The Delicate Balance
By Jill Jenkins
With school turning out more runners, jumpers, racers,
tinkerers, grabbers, snatchers, fliers, and swimmers instead of examiners,
critics, knowers, and imaginative creators, the word 'intellectual,' of course,
became the swear word it deserved to be.”
― Ray Bradbury, Fahrenheit 451
― Ray Bradbury, Fahrenheit 451
What
is important for students to know? What
should our schools be teaching? If you listen to media, all the schools should
be focused on is STEM: Science, Technology, Engineering, and Mathematics. Just
like in the 1950’s our society is demanding that education provide more STEM
education to provide a technological suave population who can produce a profit for
our corporations. Are schools created to serve our corporations or the individual
needs of our students? Society certainly
rewards students who perform well in science, technology, engineering and
mathematics, but not every student has the desire or the aptitude to do well in
those areas. Are we doing those students
a disservice? Since girls have stronger verbal skills and brains wired for an
education in communications is this a subtle form of prejudice? Before we write our curriculum, it is
important to determine what is important to know to help our students become
both productive citizens and principled people.
We need a more balanced approach to serve all of the needs of all of the
varied students in our classes?
Schools
need to prepare students to be productive citizens, but to be honest with as
rapidly as technology is changing that is not an easy task. As a child, I remember laughing at Maxwell
Smart and his shoe telephone. Now, all
of us carry telephones around in our pockets that are not only communication
devices, but small computers. The truth
is there will be careers that we can’t even imagine, so we have to give
students skills to be life-long learners.
To achieve they must be willing to learn new skills through-out their
lives. We need to prepare students to adapt to world that we cannot conceive
existing.
Research
shows that females learn differently than males. According
to the article, “How Boys and Girls Learn Differently” by Dr. Gail Gross from the Huffington Post
,boys have less serotonin and oxytocin which makes girls more sensitive to
other’s feeling subtly communicated
through body language and they can sit still for longer periods of time. Girls have larger hippocampus, where memory
and language is stored. This means they
develop language skills, reading skills and vocabulary much sooner than boys.
On the other hand, boys have a larger cerebral cortex which means they learn
visually and have better spatial relationships.
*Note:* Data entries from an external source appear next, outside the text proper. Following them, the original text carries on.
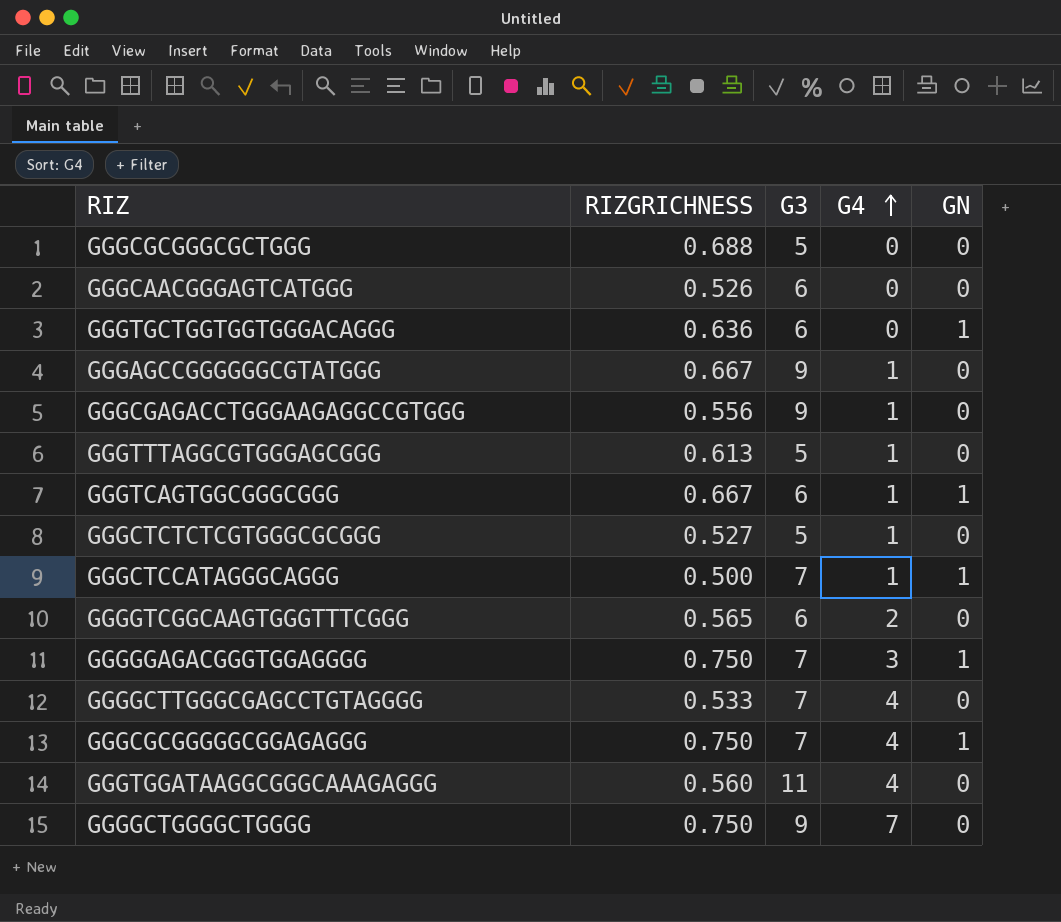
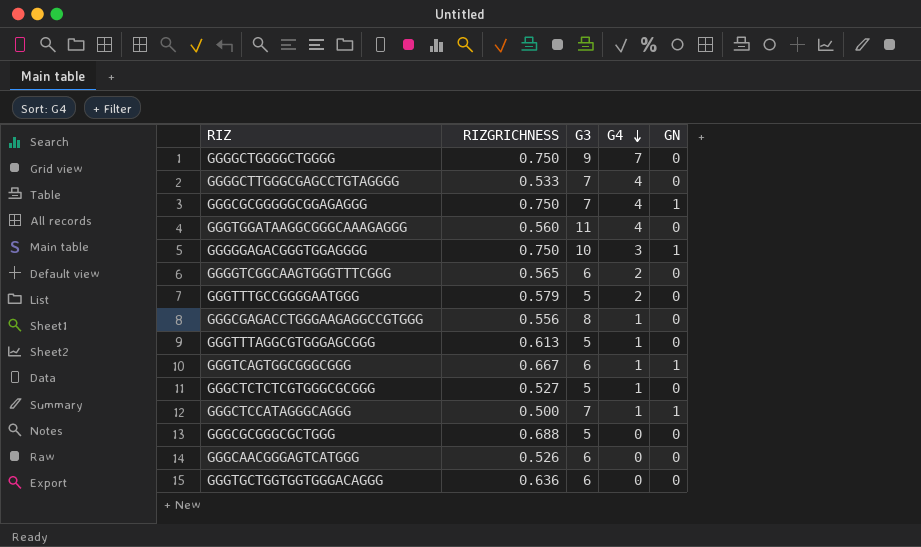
row order: G4 ascending -> G4 descending
row GGGAGCCGGGGGGCGTATGGG: 0.667 | 9 | 1 | 0 -> none
GGGGGAGACGGGTGGAGGGG | G3: 7 -> 10
row GGGTTTGCCGGGGAATGGG: none -> 0.579 | 5 | 2 | 0
GGGCGAGACCTGGGAAGAGGCCGTGGG | G3: 9 -> 8
GGGTGCTGGTGGTGGGACAGGG | GN: 1 -> 0

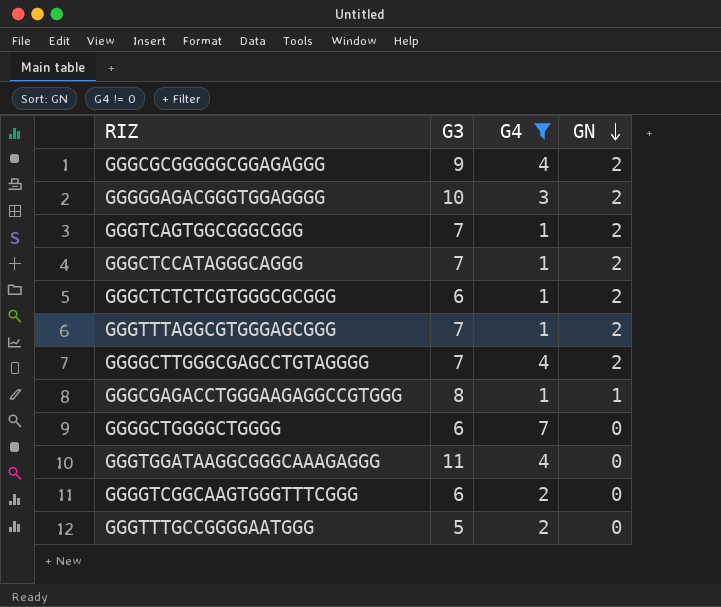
filter: none -> G4 != 0
row order: G4 descending -> GN descending
column RIZGRICHNESS | position: 2 -> none
GGGCGCGGGGGCGGAGAGGG | G3: 7 -> 9
GGGCGCGGGGGCGGAGAGGG | GN: 1 -> 2
GGGGGAGACGGGTGGAGGGG | GN: 1 -> 2
GGGTCAGTGGCGGGCGGG | G3: 6 -> 7
GGGTCAGTGGCGGGCGGG | GN: 1 -> 2
GGGCTCCATAGGGCAGGG | GN: 1 -> 2
GGGCTCTCTCGTGGGCGCGGG | G3: 5 -> 6
GGGCTCTCTCGTGGGCGCGGG | GN: 0 -> 2
GGGTTTAGGCGTGGGAGCGGG | G3: 5 -> 7
GGGTTTAGGCGTGGGAGCGGG | GN: 0 -> 2
GGGGCTTGGGCGAGCCTGTAGGGG | GN: 0 -> 2
GGGCGAGACCTGGGAAGAGGCCGTGGG | GN: 0 -> 1
GGGGCTGGGGCTGGGG | G3: 9 -> 6

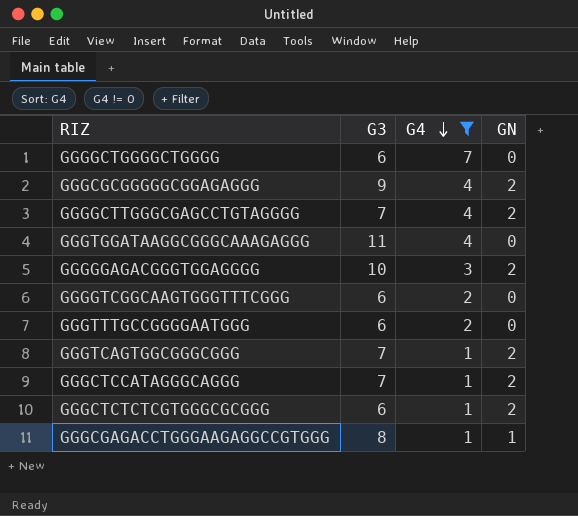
row order: GN descending -> G4 descending
row GGGTTTAGGCGTGGGAGCGGG: 7 | 1 | 2 -> none
GGGTTTGCCGGGGAATGGG | G3: 5 -> 6

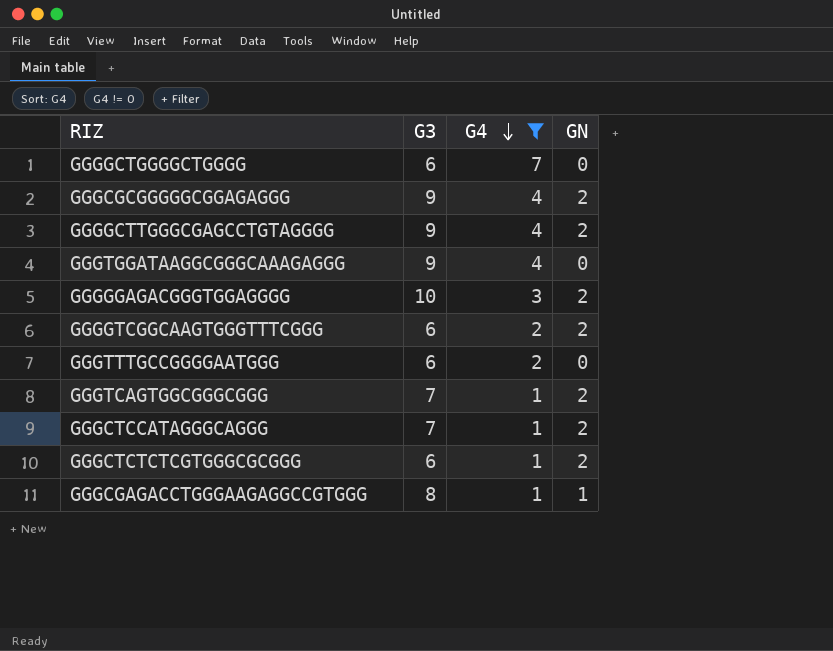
GGGGCTTGGGCGAGCCTGTAGGGG | G3: 7 -> 9
GGGTGGATAAGGCGGGCAAAGAGGG | G3: 11 -> 9
GGGGTCGGCAAGTGGGTTTCGGG | GN: 0 -> 2

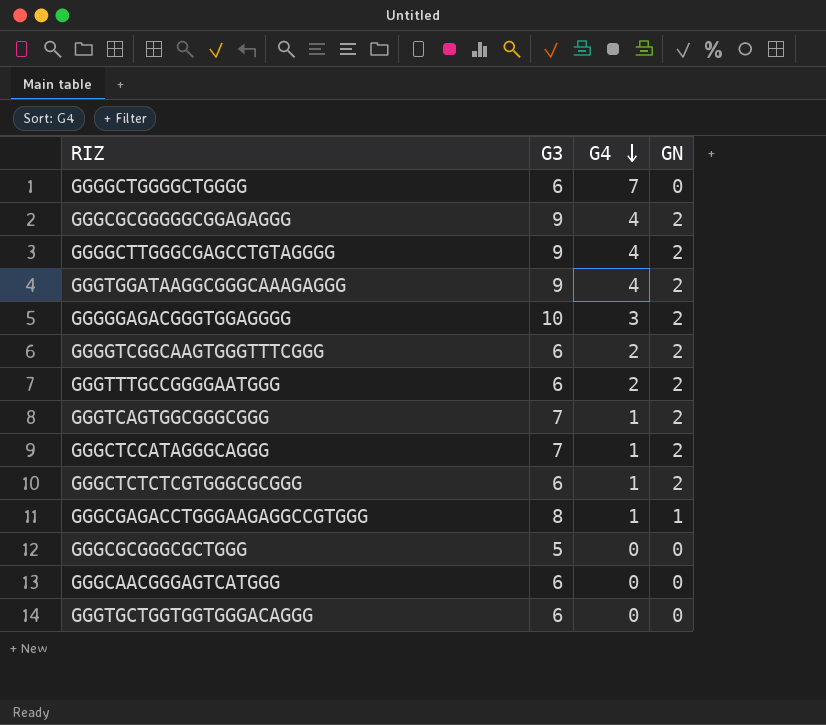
filter: G4 != 0 -> none
GGGTGGATAAGGCGGGCAAAGAGGG | GN: 0 -> 2
GGGTTTGCCGGGGAATGGG | GN: 0 -> 2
This could improve their ability in engineering and technology. These differences become less dramatic as the
child grows older. Perhaps schools need
to focus on presenting a broad spectrum of disciplines in a variety of ways to
serve all of students.
Even though our society does not value careers
where communications rather than subjects like science, technology, engineering
and mathematics are the primary focus, they may still be important careers for
our society. For example, teachers are
essential if we want to continue to produce an educated workforce, but if pay
is the measurement of value, they are not valued by society. In the state where I taught science, engineering,
technology and math teachers were all paid $5000.00 a year more than any other
kind of teacher. Still, if we want to be
realistic students’ need a balance of both to be successful. For example, my daughter is a journalist;
however, she also needs to know how to write computer coding because the
magazine that employs her is on-line.
Most scientists must document whatever they do which means they need
writing and reading skills. Furthermore, who is to say who will be the next poet
laureate . The arts, history and language
arts are all equally important skills for students to master as math, science
and technological based skills.
Even
more important, the humanities:
literature, history and the arts force people to ask “why.” Certainly, we can’t think about Nazi Germany
without realizing, there was a reason that Hitler banned books. We can’t read a Michael Critchton book without
discussing ethics in science and medicine.
We can’t read Charles
Dickens’ Oliver Twist without questioning the social problems caused by
poverty and homelessness. Reading,
writing, history, the arts are all connected to science, math, technology and
engineering. A quality education is a
balance. All of it is equally
important. Teachers should be compensated
equally and students should be provided with an equal balance. Teachers should help students develop their
own individual talents, so they can become all that they can be. Schools should prepare each student to become
“all that they can be,” not a product to serve the needs of industry.